Он мысленно перевернул фамилию задом наперед.
— Силы небесные!
Глава 10
Ему приходилось видеть сумасшедших. Человек, источавший запах вареного птичьего мяса, сходил с ума.
Он знал этот запах. Они это едят. Они все едят. Он всегда знал, что в его родном лесу люди способны сварить и с наслаждением сожрать мясо ему подобных. Это знание передалось ему от предков. С первых же дней заточения неотвязная мысль об их кровавой пище и том, что его держат про запас на случай внезапного голода, наполняла его таким омерзением и ужасом, что он замолчал и только выщипывал перья у себя на груди, пока не засветилась плешь. Теперь он куда лучше знал их чудовищные аппетиты. Но он больше не боялся. Его никто не собирался есть. Он внимательно наблюдал за этими существами с бледной кожей, за людьми. Они пожирали птиц с ненасытной жадностью, в огромных количествах и самых разных, но чаще всего это были kurczepouletchickenHahnekipкуры. Его порода почему-то под нож не шла, так повелось среди людей. Он чувствовал запах зарезанной курицы, брошенной в кипяток и сваренной с морковью и луком; этот запах шел от человека, сходившего с ума, хотя при нем он ел только хлеб и рыбные консервы.

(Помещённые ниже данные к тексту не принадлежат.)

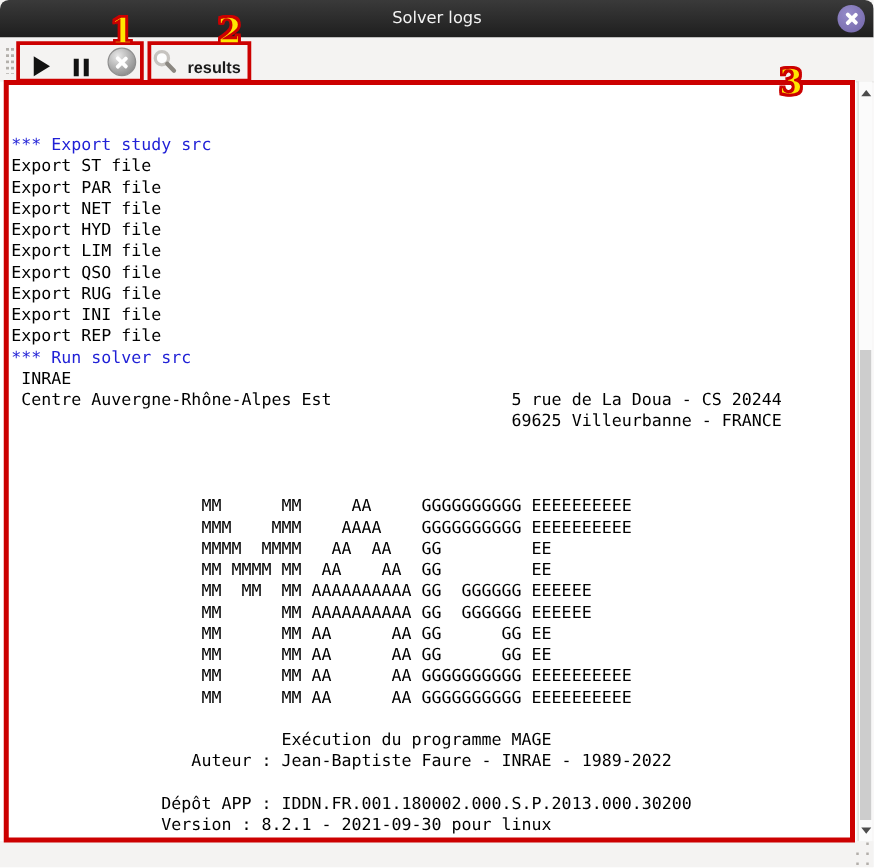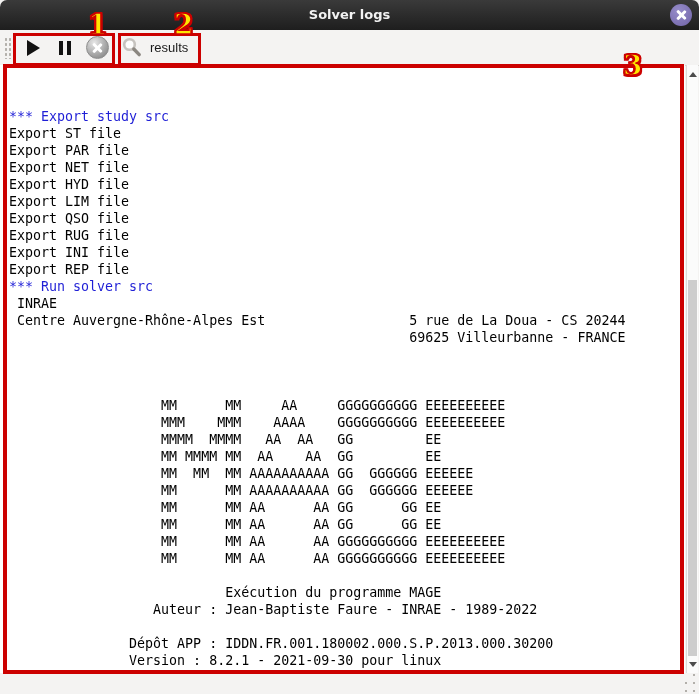"Solver logs" .titlebar .title { font-weight: bold -> normal }
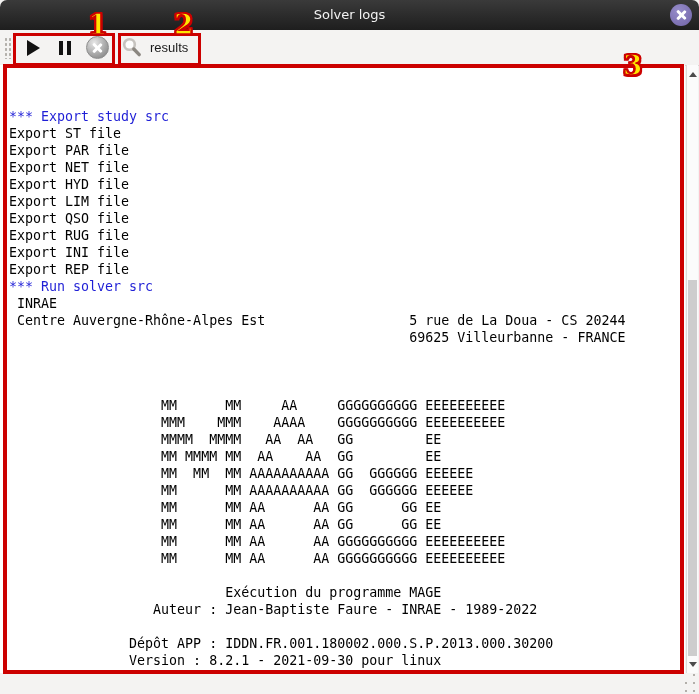"results" .tb-btn { align-items: center -> flex-end; font-weight: none -> bold }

В доме у Голландца, там, в гавани на острове, где он вылупился из яйца, среди этих жутких обезьяноподобных существ с их странно-притягательными песнями, когда он еще боялся огня и их страшных зубов, ему подчас казалось, что он сам сходит с ума. Время шло, а пахнущий вареной курицей человек, которого звали Кэлб, все кружил и кружил по комнате; шерсть у него на голове стояла торчком, шерсть на лице отросла и стала гуще. Он пел, но тихо, самому себе. Ерзая на насесте, попугай с невольным сочувствием следил за ним, и ерзанье почему-то приносило облегчение. В его памяти оживали страшные первые месяцы в доме Голландца, когда вот так же, долгими часами, он сам все кружил и кружил по клетке и молчал, и только выдирал себе клювом перья, пока не начинала идти кровь.
Ему приходилось видеть сумасшедших. Голландец по-настоящему сошел с ума, он сцепил узловатые пальцы и удавил девушку, которая делила с ним постель, а потом выпил свою смерть из стакана. В стакане был виски, испорченный какой-то смердящей гадостью. Всю долгую жизнь среди людей он не уставал поражаться разнообразию их лексикона зловония, но гаже этого запаха не встречал ничего. Вонь виски была ему также знакома, но виски-то он распробовал; это случилось под конец его жизни у Полковника. Бруно уже забыл, когда ему в последний раз наливали виски. Ни мальчик, ни его родители не брали в рот ни капли. Бедногореджи он тоже ни с бутылкой, ни со стаканом не видел, в одежде и дыхании Бедногореджи частенько проступал знакомый резкий запах. На Полковника, его еще звали le Colonel, тоже, бывало, накатывало сумасшествие, долгое мрачное безмолвие, в которое он погружался так глубоко, что Бруно начинал тосковать, тосковать по песням. Но это было ничто по сравнению с тем, как он тосковал сейчас, когда его лишили Линуса, лишили мальчика, который не пел никому, кроме Бруно. Это была песня-тайна.